В таверне Николая сидела за рюмочкой граппы Татьяна.
– Погода портится, – объявила она, – а мне еще до дома двадцать минут на велосипеде.
Ее ждал старый слепой муж, и Татьяне не хотелось домой.
– Это он сейчас старик, а был крепкий мужик такой, хозяин оливковой плантации. Я работала у него, собирала маслины. В девяностые сбежала с маленькой дочерью от голодной жизни, муж-алкоголик, без просвета, вот вы не знаете, что это такое – пьющий муж. Это горе. Это страх, это голод. У вас такой хороший муж. Красивый, ласковый. А детей нет?
– Детей нет.
– Что ж. – Татьяна поежилась. – Я забыла, что такое холод, хотя родилась в Мурманске. Белые ночи, северное сияние, снег, морозы под минус пятьдесят. Я даже зимой купаюсь в море: мне жарко.
Десять лет назад муж продал дело младшему брату, но Татьяна работает и у брата, и в гостинице. Без дела скучно. А дочь выросла, живет в Афинах.
Татьяна задумалась, ушла в прошлое.
– Вот, – вспомнила Анастасия, – это наш с Павлом запоздалый подарок на крестины.
– Прелесть какая! Вы молодчина! – Татьяна восторженно умилялась нарядам, но тут же загоревала: – А у хозяйки какое горе! Погиб внук в Афинах, а хоронили в соседней деревне: в местном храме чудотворная икона Божьей матери, у этой иконы его мать и вымолила. Ну, надо ехать, уже поздно.
Татьяна вскочила на велосипед, бодрая, легкая, понеслась к своему греку.
Анастасия вспомнила о матери, они ровесницы с Татьяной.
У матери давление с утра, больное сердце, лежит до вечера, плачет по пустякам, обижается. Все ее переживания касаются только собственной старости. Анастасия уезжала от матери с тяжелым сердцем и долго не могла разгрузить душу. В старости матери, как в Кощеевом яйце, хранилась игла и ее старости, и смерти.

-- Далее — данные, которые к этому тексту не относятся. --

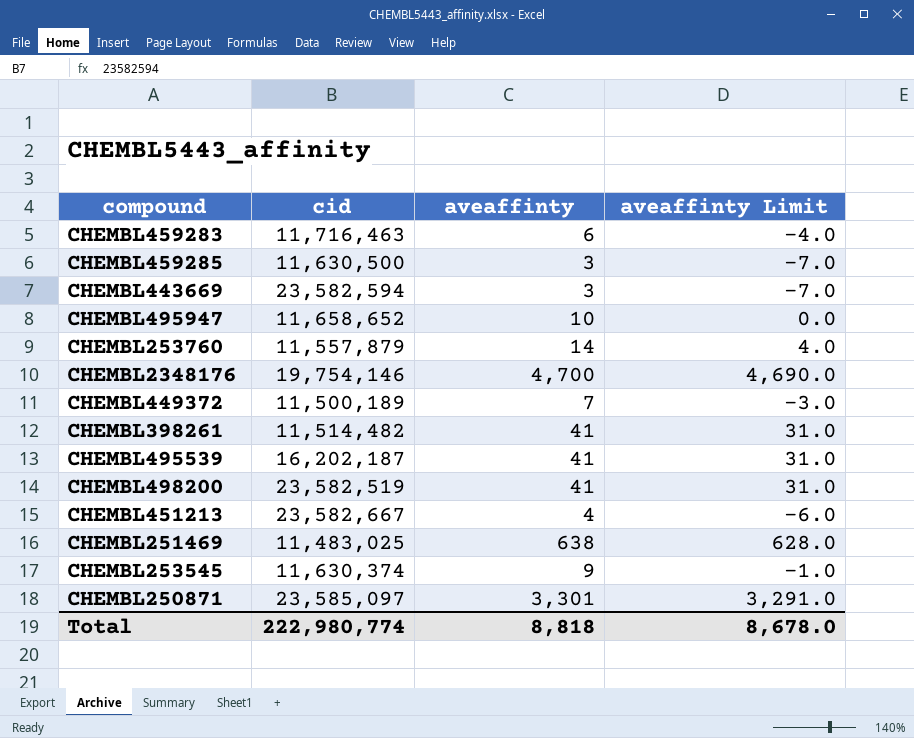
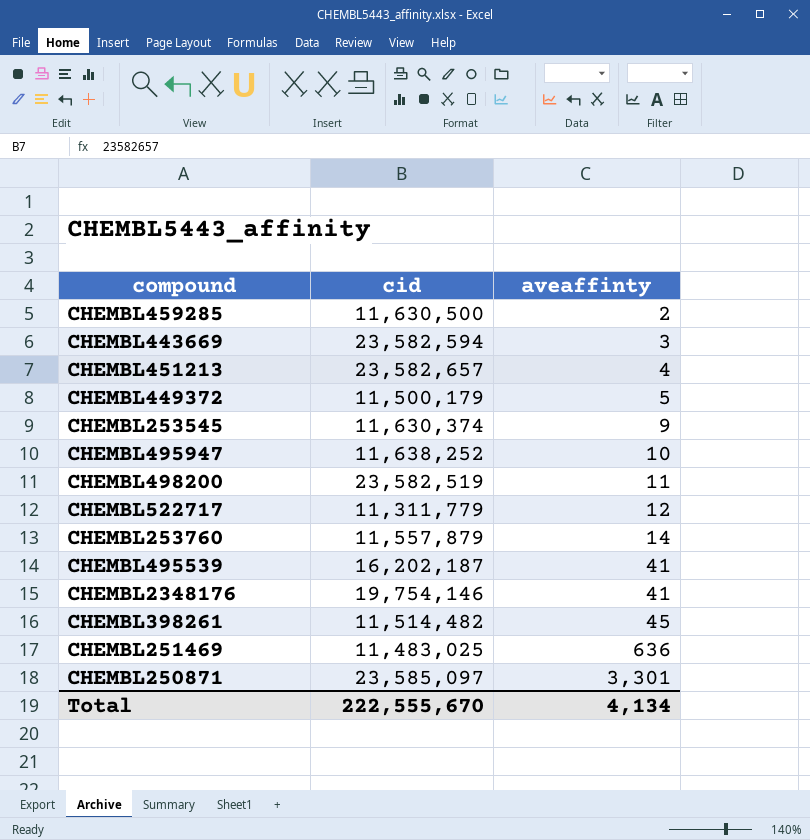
row order: none -> aveaffinty ascending
column aveaffinty Limit | formula: [aveaffinty] - 10 -> none
row CHEMBL459283: 11,716,463 | 6 | -4.0 -> none
CHEMBL459285 | aveaffinty: 3 -> 2
CHEMBL451213 | cid: 23,582,667 -> 23,582,657
CHEMBL449372 | cid: 11,500,189 -> 11,500,179
CHEMBL449372 | aveaffinty: 7 -> 5
CHEMBL495947 | cid: 11,658,652 -> 11,638,252
CHEMBL498200 | aveaffinty: 41 -> 11
row CHEMBL522717: none -> 11,311,779 | 12
CHEMBL2348176 | aveaffinty: 4,700 -> 41
CHEMBL398261 | aveaffinty: 41 -> 45
CHEMBL251469 | aveaffinty: 638 -> 636
Total | cid: 222,980,774 -> 222,555,670
Total | aveaffinty: 8,818 -> 4,134

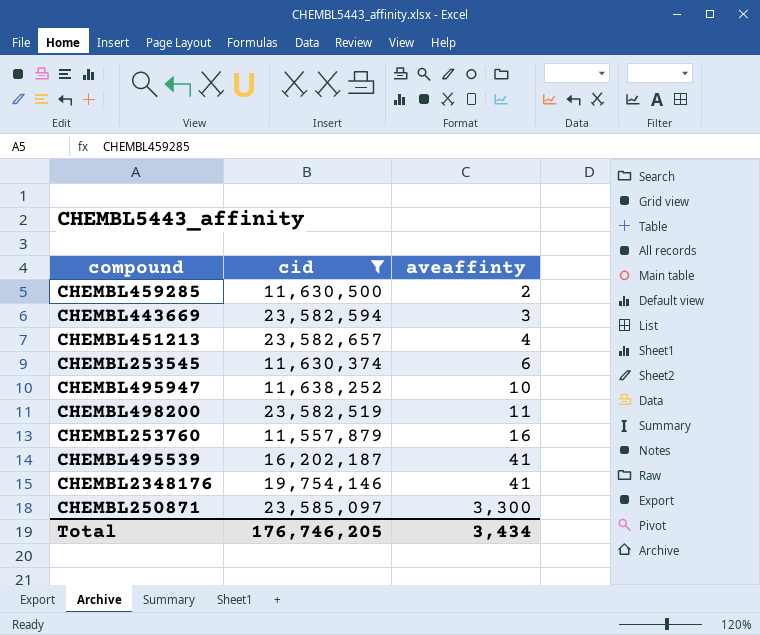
filter: none -> cid >= 11,557,879
CHEMBL253545 | aveaffinty: 9 -> 6
CHEMBL253760 | aveaffinty: 14 -> 16
CHEMBL250871 | aveaffinty: 3,301 -> 3,300
Total | cid: 222,555,670 -> 176,746,205
Total | aveaffinty: 4,134 -> 3,434

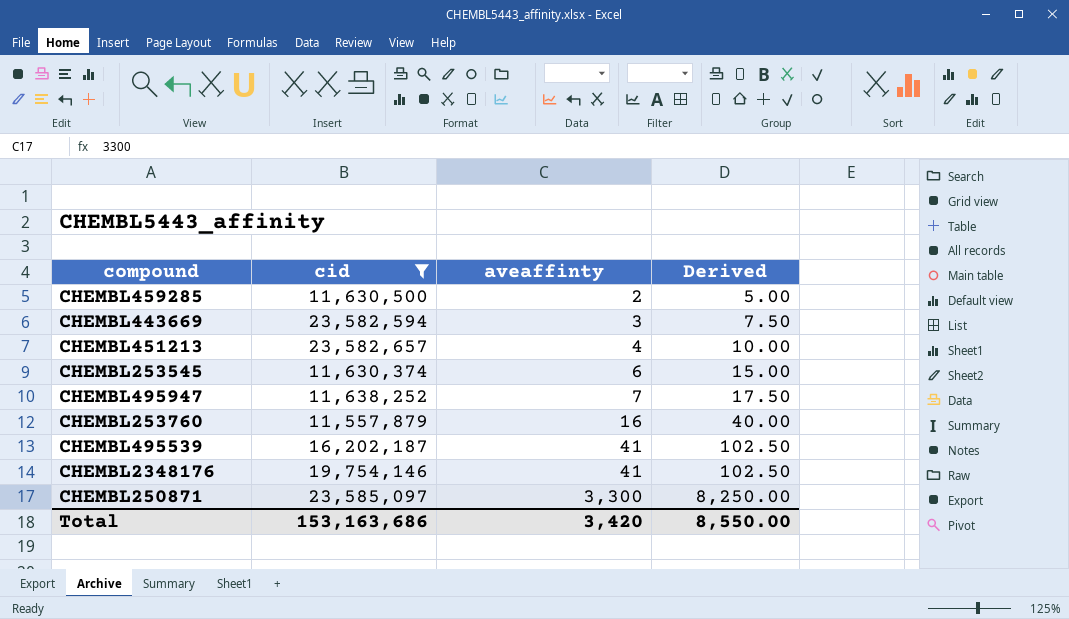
column Derived | formula: none -> [aveaffinty] * 2.5
row CHEMBL498200: 23,582,519 | 11 -> none
CHEMBL495947 | aveaffinty: 10 -> 7
Total | cid: 176,746,205 -> 153,163,686
Total | aveaffinty: 3,434 -> 3,420

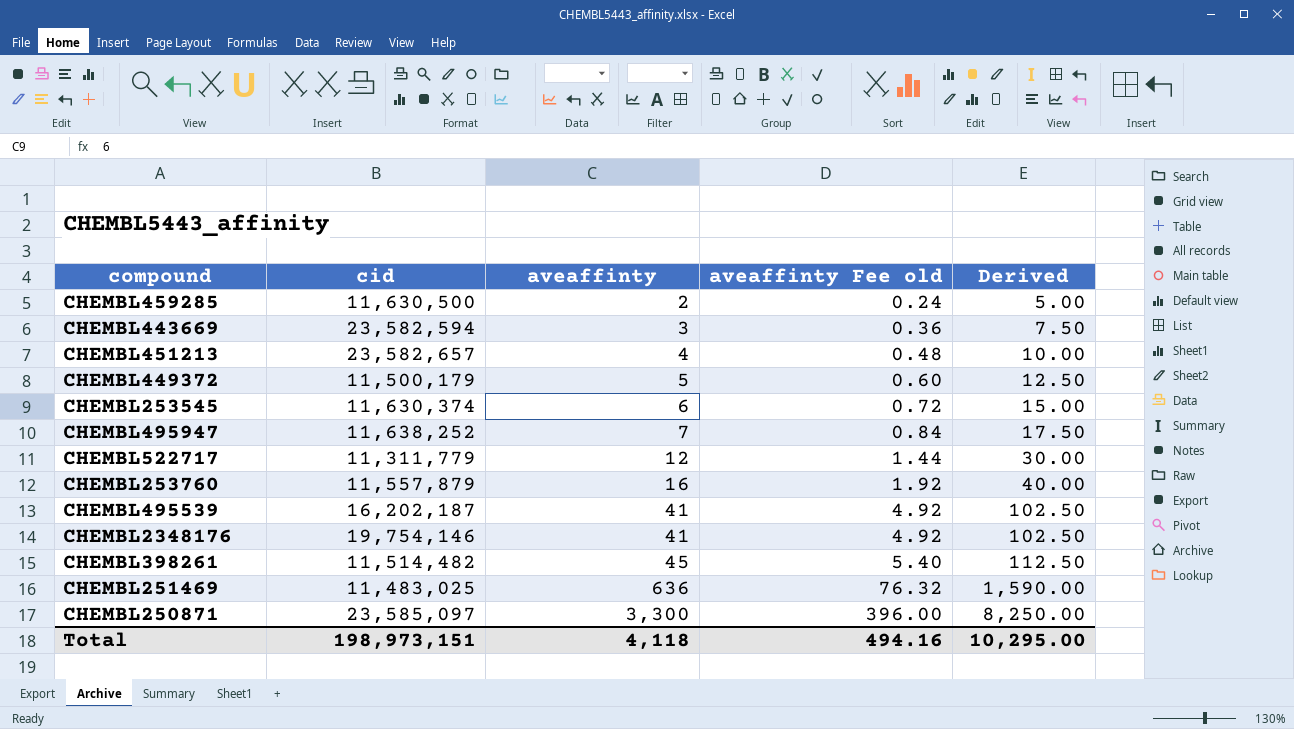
filter: cid >= 11,557,879 -> none
column aveaffinty Fee old | formula: none -> [aveaffinty] * 0.12
Total | cid: 153,163,686 -> 198,973,151
Total | aveaffinty: 3,420 -> 4,118
Total | Derived: 8,550.00 -> 10,295.00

Когда-то Настя приходила из школы после второй смены в темный и пустой дом – мама была на работе, – разогревала суп и ела без удовольствия, а потом наступал тяжелый темный час: казалось, что мама не придет и она останется одна в этом мире. Но мама приходила, а с ней и радость, и спокойствие: уроки сделаны, посуда вымыта, давай пить чай с конфетами.
И вот он, этот час, наступал на Анастасию всерьез. Они даже перестали ссориться, изводить друг друга. Старость съедала все чувства.
А еще два года назад они ссорились по-настоящему, горячо. Мать высказывала Анастасии, что та эгоистка, а та упрекала в эгоизме мать: «Оставляла меня у бабушки неделями, устраивая свою личную жизнь, а сейчас просишь меня – то массаж тебе, то в квартире убраться».
– Да, – сказала мать, – ты жалеешь только себя, ты привыкла так жить, саму себя обслуживать.
– Привыкла? То есть я сама выбрала это?
Мать поджала губы:
– Как ты со мной разговариваешь? Я тебя с рук не снимала, жопу подтирала.
– А скоро я тебе буду жопу подтирать.
– Я лучше отравлюсь, но не допущу этого.
Как тогда стучало сердце! Как она плакала, как жаловалась Павлу: «Разве я эгоистка? Разве я виновата, ведь она прямым текстом говорит мне, что я сама виновата».
Павел утешал: какие вы глупые. Давай Ирину Анатольевну завтра на чай пригласим. Ну ее.
И все-таки позвали. Пили чай. Анастасия подлизывалась:
– Мама, ты любишь чай, попробуй с мятой и лавандой, успокаивает.
– Мне не надо, я и без успокоительных справляюсь.
Но тогда в той палате никого не могла видеть, кроме мамы, даже Павла.
Как мать смотрела на нее, как гладила ее ноги, руки, словно они вернулись в то время, когда Анастасия была младенцем. Мать выхаживала ее, как в первые дни жизни.
В номер ей хотелось зайти как можно тише, но от граппы кружилась голова. Анастасия перепутала выключатели и включила свет в комнате вместо кухни, в ванной уронила шампунь.